IF @Encrypt = 1 --encrypt data
BEGIN
--begin first round XOR
--XOR 4 byte key against block
SET @EncryptedBlock = @Block ^ @Key1

--begin second round XOR
SET @EncryptedBlock = @EncryptedBlock ^ @Key2
END
ELSE --decrypt data, apply keys in reverse order
BEGIN
--begin first round XOR
--XOR 4 byte key against block
SET @EncryptedBlock = @Block ^ @Key2

--begin second round XOR
SET @EncryptedBlock = @EncryptedBlock ^ @Key1
END

--convert encrypted block into string
SET @TextBlock = CHAR(@EncryptedBlock / 16777216) + CHAR((@EncryptedBlock / 65536) & 255) + CHAR((@EncryptedBlock / 256) & 255) + CHAR((@EncryptedBlock) & 255)
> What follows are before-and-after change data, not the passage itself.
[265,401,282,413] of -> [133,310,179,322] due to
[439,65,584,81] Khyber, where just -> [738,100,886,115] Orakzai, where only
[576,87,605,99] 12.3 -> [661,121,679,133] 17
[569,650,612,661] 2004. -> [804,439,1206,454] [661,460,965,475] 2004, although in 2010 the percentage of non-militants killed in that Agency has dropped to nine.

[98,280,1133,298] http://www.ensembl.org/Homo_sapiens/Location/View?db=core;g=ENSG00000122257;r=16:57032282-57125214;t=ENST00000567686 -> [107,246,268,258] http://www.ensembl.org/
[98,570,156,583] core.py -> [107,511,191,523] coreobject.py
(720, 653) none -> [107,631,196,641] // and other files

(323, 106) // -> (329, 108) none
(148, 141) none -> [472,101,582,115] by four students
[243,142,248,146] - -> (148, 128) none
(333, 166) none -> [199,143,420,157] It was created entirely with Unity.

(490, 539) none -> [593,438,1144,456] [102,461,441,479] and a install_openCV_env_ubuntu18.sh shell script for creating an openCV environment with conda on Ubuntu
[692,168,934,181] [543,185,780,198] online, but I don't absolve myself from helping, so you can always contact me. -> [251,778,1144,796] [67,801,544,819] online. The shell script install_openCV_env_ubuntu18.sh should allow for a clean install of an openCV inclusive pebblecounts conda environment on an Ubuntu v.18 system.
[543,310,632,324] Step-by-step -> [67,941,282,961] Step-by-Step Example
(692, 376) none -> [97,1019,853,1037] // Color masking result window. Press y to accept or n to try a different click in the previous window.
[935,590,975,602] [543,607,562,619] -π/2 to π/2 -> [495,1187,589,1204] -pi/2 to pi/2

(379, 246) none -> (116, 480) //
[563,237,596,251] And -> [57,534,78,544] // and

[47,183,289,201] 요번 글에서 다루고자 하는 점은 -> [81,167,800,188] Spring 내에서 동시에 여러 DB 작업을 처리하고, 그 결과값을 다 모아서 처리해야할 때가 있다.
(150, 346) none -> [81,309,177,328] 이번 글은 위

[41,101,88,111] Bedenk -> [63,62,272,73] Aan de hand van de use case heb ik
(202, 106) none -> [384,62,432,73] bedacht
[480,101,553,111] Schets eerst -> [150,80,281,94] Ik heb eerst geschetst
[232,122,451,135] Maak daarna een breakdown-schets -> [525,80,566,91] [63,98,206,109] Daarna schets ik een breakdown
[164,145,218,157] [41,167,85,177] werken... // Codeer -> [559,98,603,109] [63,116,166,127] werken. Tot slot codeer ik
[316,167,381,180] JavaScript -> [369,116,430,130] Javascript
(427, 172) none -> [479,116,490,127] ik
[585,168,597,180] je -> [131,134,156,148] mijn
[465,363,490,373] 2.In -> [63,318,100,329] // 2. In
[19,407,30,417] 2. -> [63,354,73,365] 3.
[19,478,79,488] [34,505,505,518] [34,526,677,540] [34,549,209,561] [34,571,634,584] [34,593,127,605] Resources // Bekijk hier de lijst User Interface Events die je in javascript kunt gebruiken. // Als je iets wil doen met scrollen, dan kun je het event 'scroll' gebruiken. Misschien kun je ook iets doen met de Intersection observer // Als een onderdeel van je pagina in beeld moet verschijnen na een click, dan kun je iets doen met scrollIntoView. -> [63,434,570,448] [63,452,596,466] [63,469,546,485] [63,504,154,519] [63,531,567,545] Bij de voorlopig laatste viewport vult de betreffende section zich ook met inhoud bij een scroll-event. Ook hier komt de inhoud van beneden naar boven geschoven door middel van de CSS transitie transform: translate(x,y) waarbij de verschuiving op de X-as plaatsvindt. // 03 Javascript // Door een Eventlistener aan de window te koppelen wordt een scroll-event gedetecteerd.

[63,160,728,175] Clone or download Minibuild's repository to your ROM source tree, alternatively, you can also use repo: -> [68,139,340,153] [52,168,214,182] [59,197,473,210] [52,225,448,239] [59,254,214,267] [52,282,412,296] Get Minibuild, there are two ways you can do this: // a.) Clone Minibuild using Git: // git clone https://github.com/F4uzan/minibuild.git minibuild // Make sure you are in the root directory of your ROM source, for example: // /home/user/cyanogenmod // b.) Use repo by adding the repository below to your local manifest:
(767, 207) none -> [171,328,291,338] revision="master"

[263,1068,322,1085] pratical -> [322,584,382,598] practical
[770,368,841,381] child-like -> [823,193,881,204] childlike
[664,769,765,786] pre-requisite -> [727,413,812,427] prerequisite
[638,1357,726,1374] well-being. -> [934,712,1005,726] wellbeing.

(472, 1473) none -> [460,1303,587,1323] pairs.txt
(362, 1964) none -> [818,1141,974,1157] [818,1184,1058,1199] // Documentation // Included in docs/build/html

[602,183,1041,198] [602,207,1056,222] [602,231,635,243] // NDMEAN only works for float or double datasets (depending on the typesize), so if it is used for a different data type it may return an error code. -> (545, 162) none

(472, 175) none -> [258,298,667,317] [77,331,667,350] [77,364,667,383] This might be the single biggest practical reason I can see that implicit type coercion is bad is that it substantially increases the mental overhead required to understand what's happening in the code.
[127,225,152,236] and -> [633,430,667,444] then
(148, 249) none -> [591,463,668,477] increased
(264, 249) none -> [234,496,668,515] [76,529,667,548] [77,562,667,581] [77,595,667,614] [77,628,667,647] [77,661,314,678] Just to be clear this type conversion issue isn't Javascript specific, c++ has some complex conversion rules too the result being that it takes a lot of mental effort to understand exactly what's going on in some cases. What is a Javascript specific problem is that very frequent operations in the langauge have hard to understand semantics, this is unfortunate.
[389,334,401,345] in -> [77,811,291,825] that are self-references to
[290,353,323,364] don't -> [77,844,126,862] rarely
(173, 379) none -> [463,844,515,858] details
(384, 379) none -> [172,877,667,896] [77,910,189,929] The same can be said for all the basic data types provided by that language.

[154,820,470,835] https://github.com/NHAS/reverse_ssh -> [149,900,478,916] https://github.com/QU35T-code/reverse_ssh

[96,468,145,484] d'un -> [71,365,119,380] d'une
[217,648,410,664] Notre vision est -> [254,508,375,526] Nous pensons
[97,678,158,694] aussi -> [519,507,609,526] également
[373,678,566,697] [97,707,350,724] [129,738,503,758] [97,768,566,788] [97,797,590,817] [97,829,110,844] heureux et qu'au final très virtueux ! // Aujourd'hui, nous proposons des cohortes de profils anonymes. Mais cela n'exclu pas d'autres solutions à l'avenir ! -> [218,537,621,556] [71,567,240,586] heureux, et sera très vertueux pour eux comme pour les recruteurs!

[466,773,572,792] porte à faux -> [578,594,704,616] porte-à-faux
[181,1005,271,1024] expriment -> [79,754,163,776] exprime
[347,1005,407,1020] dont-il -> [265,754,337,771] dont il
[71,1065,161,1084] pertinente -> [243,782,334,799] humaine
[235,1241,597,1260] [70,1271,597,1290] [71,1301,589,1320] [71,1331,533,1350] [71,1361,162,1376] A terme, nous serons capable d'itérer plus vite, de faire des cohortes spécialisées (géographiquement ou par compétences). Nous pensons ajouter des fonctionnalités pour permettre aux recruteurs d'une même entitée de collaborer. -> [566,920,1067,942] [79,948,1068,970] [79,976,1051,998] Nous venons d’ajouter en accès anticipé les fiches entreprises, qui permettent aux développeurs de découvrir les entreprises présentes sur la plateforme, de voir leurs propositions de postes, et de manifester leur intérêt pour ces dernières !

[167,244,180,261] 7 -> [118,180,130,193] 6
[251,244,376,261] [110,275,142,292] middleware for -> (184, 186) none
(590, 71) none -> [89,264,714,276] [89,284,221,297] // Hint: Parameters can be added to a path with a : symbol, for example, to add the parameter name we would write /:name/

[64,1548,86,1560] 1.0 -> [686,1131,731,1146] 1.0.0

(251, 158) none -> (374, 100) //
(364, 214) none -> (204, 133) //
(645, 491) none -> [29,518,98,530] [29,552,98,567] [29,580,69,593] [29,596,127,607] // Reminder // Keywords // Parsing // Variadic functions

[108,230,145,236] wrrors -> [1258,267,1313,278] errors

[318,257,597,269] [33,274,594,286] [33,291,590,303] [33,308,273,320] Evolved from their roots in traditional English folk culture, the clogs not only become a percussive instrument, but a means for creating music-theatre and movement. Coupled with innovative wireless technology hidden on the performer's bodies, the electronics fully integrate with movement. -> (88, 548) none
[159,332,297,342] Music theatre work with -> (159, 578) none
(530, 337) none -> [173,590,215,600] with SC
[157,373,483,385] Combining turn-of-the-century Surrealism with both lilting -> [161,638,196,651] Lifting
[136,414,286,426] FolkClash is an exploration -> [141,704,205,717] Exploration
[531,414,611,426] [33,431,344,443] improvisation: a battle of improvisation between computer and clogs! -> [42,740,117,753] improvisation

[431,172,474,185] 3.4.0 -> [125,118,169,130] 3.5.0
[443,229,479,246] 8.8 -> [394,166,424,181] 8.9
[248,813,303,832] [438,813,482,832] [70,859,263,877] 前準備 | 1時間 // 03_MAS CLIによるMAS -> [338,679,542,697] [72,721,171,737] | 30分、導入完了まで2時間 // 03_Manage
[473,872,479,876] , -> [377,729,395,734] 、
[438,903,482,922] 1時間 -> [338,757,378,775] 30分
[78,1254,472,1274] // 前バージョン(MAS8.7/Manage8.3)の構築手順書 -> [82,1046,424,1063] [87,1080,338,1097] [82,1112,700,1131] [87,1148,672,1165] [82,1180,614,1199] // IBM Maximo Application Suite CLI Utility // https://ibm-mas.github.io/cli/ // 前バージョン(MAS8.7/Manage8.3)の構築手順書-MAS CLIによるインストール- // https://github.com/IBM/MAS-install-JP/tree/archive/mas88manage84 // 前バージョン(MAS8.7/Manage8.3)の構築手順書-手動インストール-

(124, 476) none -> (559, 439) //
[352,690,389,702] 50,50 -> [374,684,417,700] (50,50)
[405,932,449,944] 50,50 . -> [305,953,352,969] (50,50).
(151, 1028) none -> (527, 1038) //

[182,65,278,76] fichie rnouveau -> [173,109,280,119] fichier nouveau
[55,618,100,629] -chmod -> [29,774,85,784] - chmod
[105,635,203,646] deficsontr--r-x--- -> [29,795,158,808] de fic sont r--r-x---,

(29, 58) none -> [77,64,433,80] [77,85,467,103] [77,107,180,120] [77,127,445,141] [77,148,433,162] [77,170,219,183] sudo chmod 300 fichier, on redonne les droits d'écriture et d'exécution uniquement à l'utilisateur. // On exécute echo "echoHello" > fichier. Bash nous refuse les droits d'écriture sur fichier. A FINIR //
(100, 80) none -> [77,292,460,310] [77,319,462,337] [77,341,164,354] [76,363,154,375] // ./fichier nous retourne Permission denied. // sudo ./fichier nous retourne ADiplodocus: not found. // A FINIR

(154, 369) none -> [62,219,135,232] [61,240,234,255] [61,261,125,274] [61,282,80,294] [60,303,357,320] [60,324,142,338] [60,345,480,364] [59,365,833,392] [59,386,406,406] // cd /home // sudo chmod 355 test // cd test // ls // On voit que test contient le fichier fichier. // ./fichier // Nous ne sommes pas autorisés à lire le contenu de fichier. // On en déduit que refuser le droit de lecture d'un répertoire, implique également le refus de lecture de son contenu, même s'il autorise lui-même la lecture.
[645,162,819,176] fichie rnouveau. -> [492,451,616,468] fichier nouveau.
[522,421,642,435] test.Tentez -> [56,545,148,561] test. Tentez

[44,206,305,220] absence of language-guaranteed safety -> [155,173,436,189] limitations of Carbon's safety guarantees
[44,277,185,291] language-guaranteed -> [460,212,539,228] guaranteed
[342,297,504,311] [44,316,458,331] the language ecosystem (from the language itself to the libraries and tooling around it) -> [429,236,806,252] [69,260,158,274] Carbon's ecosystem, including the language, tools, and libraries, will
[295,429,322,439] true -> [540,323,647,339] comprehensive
-- Build Cypher Text string
SET @CypherText = @CypherText + @TextBlock

SET @Counter = @Counter + 4
END

SELECT @CypherText

END

Shall we see how that looks in action?


EXEC EncryptData_v4 4027558485, 'SQLUndercover', 1

CA²«~t›Œsˆ›b0ÞÞ

which of course we can decrypt by flicking the @encrypt flag to 0.


EXEC EncryptData_v4 4027558485, 'CA²«~t›Œsˆ›b0ÞÞ', 0

SQLUndercover

Looking good!  But those fiends at MI5 have managed to get hold of the first four characters of both our plain text and cypher text and are using the Crack-O-Matic to perform a plain text attack.  How did they get on?


EXEC Crack_O_Matic_v3 'SQLU', 'CA²«'

269549310

Well that key isn’t going to get them very far, it looks like we’ve finally out witted MI5 (BTW, the CIA gave up long ago).  Or have we?  We’ve still got a major problem, we’re using the same key to encrypt and decrypt data.  What that means is that anyone who knows the key to encrypt can also decrypt.

It looks like we’ve got a mole here at SQLUndercover and our key has been leaked to MI5.  They’ve only gone and foiled us again.

Please note that these and any algorithms in this series are purely for demonstration purposes, they’re not secure and we wouldn’t recommend using them in a production environment.